Make sure you take care of yourself, you need to keep up your strength......
If you want to fight then fight for what is yours, but get everything you want now, this is your chance for changing what was not right in the first place, affairs sometimes can be eye openers.........
good luck and (hugs)


----------



## Jellybeans (Mar 8, 2011)

Honey, this is a MAJOR MAJOR point in your marriage.
If your goal is the save your marraige, you MUST tell him that you WILL NOT AT ALL UNDER ANY CIRCUMSTANCE live in an open marriage. That if he does nto end it completely, you will take all apporpriate actions including up to and filing for divorce.

And then you have to MEAN it. He will NOT faec the consequences of what he's done til you're serious.

She could be lying about being pregnant. He could be lying about not cutting off contact wit her.

What YOU do now will set the tone for your relationship. You must be a firm, dignified woman who isn't going to take any of his sh-t.


----------



## honeybum (Mar 7, 2011)

he has stopped all contact from her. she sent him a message last on fri night saying "sorry to annoy you, just wanted to know how you are?" he didnt reply. then the next morning he replied back to he ( we did it together) that his heart and home was with me and that she was not to contact him anymore and that i now knew everything. he hasnt had a reply since. he is so remorsefull and a broken man, but i just cant feel any sympathy for him,. i know i want to work this out as i love him so much, i just dont know how im going to do it, let alone get the image of the 2 of them out of my head! the doc has given me some anti anxiety meds as im trying so hard to keep myself tyogether for my daughters sake. my friends all think i should kick him out, but i just cant do it!


----------



## Saffron (Mar 7, 2010)

I'm so sorry you're going through this hb! I started reading your posts and was hoping for the best, but wasn't surprised when you got the bombshell. Pit-of-my-stomach's analogy is so fitting, but I didn't want you to experience the truck impact too. Now here you are on the side of the road with the rest of us, but it does get better. 
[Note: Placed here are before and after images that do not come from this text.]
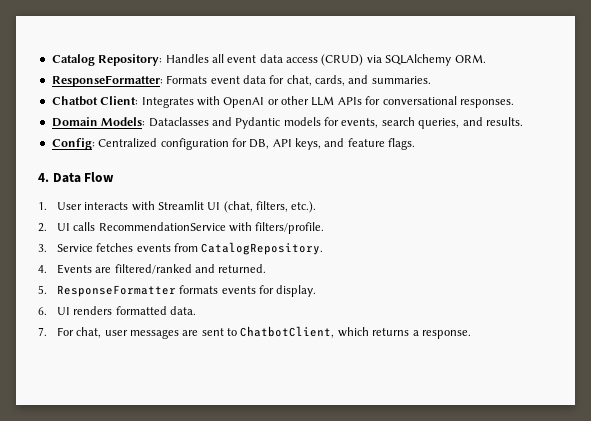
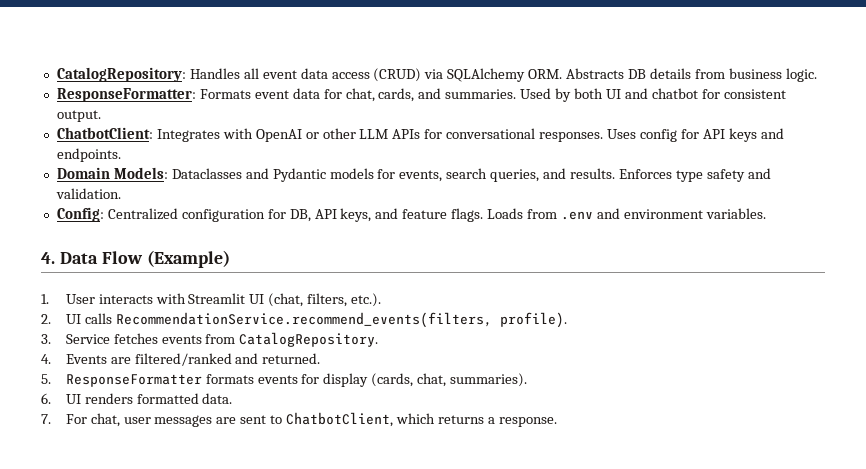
- Catalog Repository: Handles all event data access (CRUD) via SQLAlchemy ORM.
+ CatalogRepository: Handles all event data access (CRUD) via SQLAlchemy ORM. Abstracts DB details from business logic.
- ResponseFormatter: Formats event data for chat, cards, and summaries.
- Chatbot Client: Integrates with OpenAI or other LLM APIs for conversational responses.
+ ResponseFormatter: Formats event data for chat, cards, and summaries. Used by both UI and chatbot for consistent output.
+ ChatbotClient: Integrates with OpenAI or other LLM APIs for conversational responses. Uses config for API keys and endpoints.
+ Enforces type safety and validation.
+ Loads from .env and environment variables.
- 4. Data Flow
+ 4. Data Flow (Example)
- 2. UI calls RecommendationService with filters/profile.
+ 2. UI calls RecommendationService.recommend_events(filters, profile).
- 5. ResponseFormatter formats events for display.
+ 5. ResponseFormatter formats events for display (cards, chat, summaries).

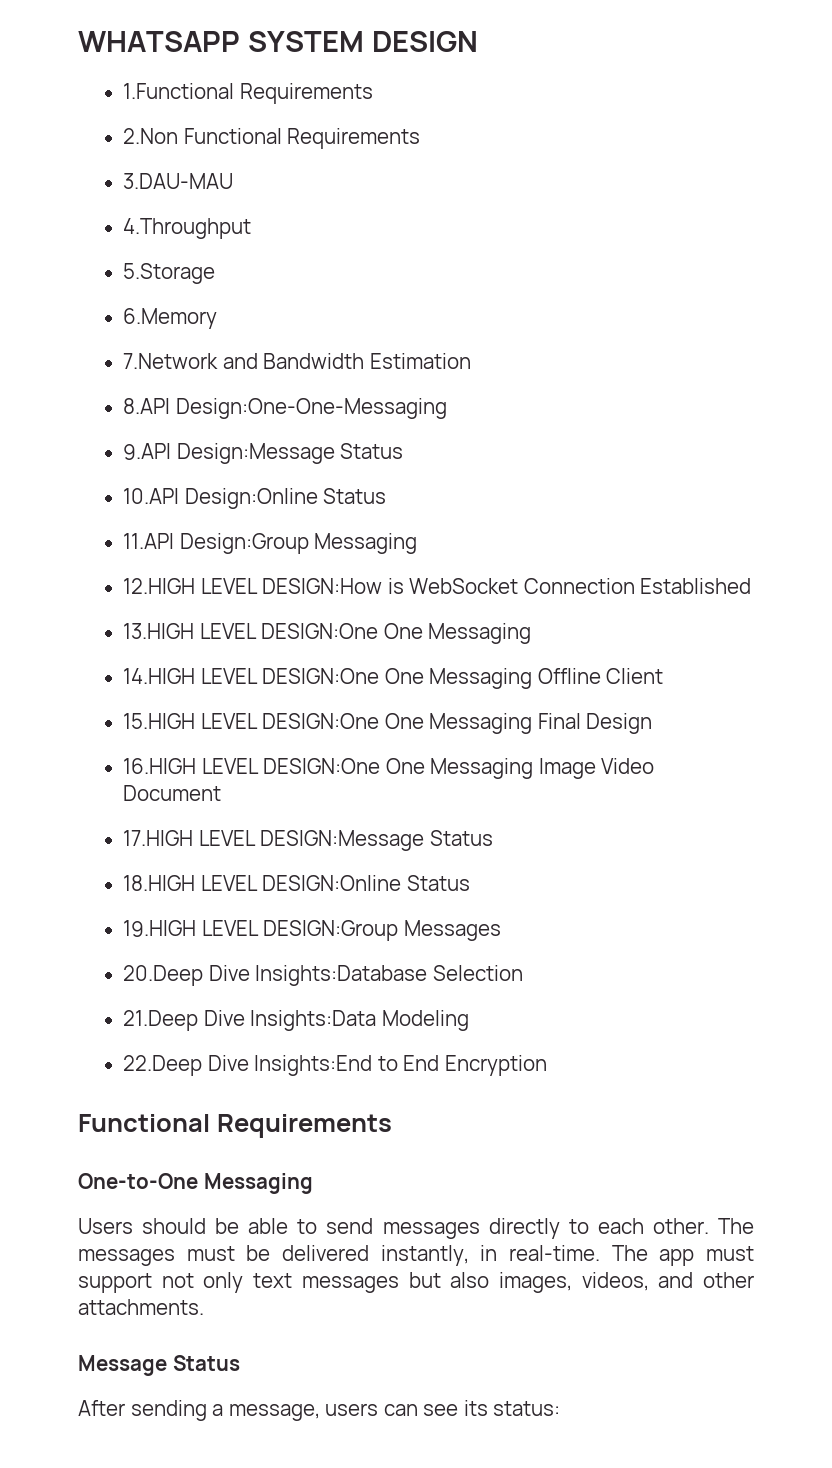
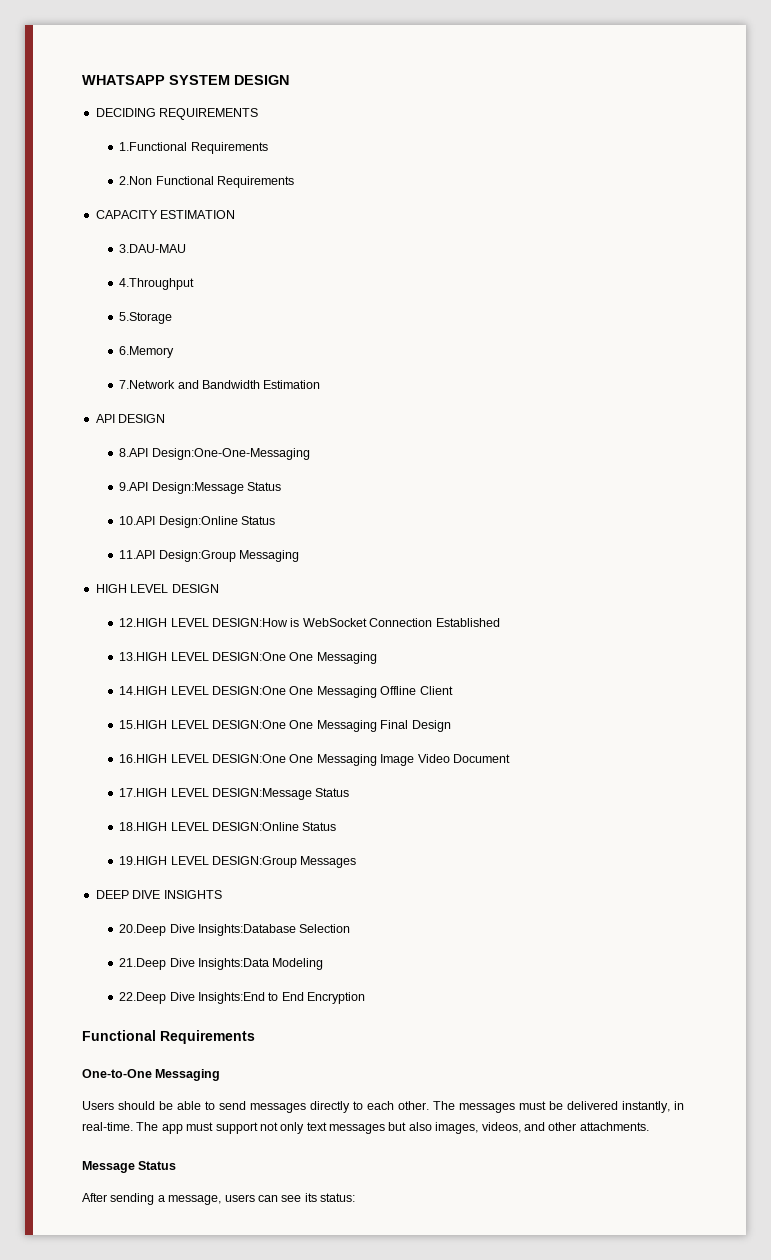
+ DECIDING REQUIREMENTS
+ CAPACITY ESTIMATION
+ API DESIGN
+ HIGH LEVEL DESIGN
+ DEEP DIVE INSIGHTS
I'm almost 3 months from finding out about my husband's EA/PA and it doesn't hurt as much it did those first few weeks. Hoping that with time and counseling it will keep getting better. Not going to lie, I still have bad days. Days where the unfairness of it all makes me so angry I want to spit and kick him in the cojones. So, on those days, I look at a picture of our children to give me strength.
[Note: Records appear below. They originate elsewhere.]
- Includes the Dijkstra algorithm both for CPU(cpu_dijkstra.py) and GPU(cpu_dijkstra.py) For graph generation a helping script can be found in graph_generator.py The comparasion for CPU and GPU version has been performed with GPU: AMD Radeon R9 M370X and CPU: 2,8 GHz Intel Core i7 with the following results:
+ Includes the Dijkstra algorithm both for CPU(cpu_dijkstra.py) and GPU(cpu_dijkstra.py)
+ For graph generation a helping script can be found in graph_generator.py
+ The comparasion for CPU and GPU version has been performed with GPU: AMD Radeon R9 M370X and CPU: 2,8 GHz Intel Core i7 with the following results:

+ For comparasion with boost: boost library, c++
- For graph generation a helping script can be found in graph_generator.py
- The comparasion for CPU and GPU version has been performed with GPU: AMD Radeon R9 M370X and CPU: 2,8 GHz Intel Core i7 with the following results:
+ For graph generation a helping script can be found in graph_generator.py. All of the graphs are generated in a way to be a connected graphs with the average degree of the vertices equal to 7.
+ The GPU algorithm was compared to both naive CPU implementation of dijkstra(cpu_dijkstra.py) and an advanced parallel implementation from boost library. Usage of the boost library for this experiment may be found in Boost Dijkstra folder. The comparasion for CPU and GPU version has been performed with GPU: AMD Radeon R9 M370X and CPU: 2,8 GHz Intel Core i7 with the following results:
Good luck and know you will not be going through this alone. Many of us here are still freshly burned and know all to well the pain of infidelity. Remember to eat, sleep and take care of yourself and we'll be here to support you.


----------



## Jellybeans (Mar 8, 2011)

Honey, anything new?


----------



## honeybum (Mar 7, 2011)

thanks saffron, your words have really helped me. as has everyones elses support on this site. i dont know where i wold be without all the advice i have got. hes trying really hard to make me feel loved and wanted and is really making an effort around the house and to so nice things for me. i just keep thnking that this situation is far from over yet esp as this ow may be pregnant. whats killing me is that we have been trying for baby no 2 for 2 years and in 3 encounters with her, hes given her the one thing i have wanted for so long. its just heartbreaking. i so want to fell close to him and am sill very much in love and attracted to him buut cant bring myself to touch him hardly. we are seeing a mc this week and i realy hope his helps us. i do believe that he is very sorry for what hes done but i dont trust him and not sure i ever will. hes been my best friend since we were 15 and i am still struggling that he did this to me. its like a nightmare that i cant wake up from. the meds the doc gave me are just not really working, they just make me sleepy! i mde he mistake of demanding to know intimate details about what they did - i dont know why i did this - and i made him tell me and now i just cant get the images out of my head. if i didnt have my beautiful daughter, i think i would just run away. i really want yo make this work, he has cut off all contact with her, but if it turns out that she is pregnant, he has to own up to this responsability and i dont think we would survive. however she only told him she was preg when after she told him she loved him and he responded with well i dont i love my wife, the 3 days later she was preg, so im hoping that shes just trying to be twisted. i have never been so filled with hate in my life, but at the same time i want to protct my hubby from this evil witch of a woman. im so lost


----------



## turnera (Jan 22, 2010)

You're a woman and a mother. You will endure because you must. 

{{{honeybum}}}


----------



## Saffron (Mar 7, 2010)

My heart breaks for you honeybum, the possibility of a child from his infidelity makes it even more difficult. I hope the OW is lying, but only time will tell.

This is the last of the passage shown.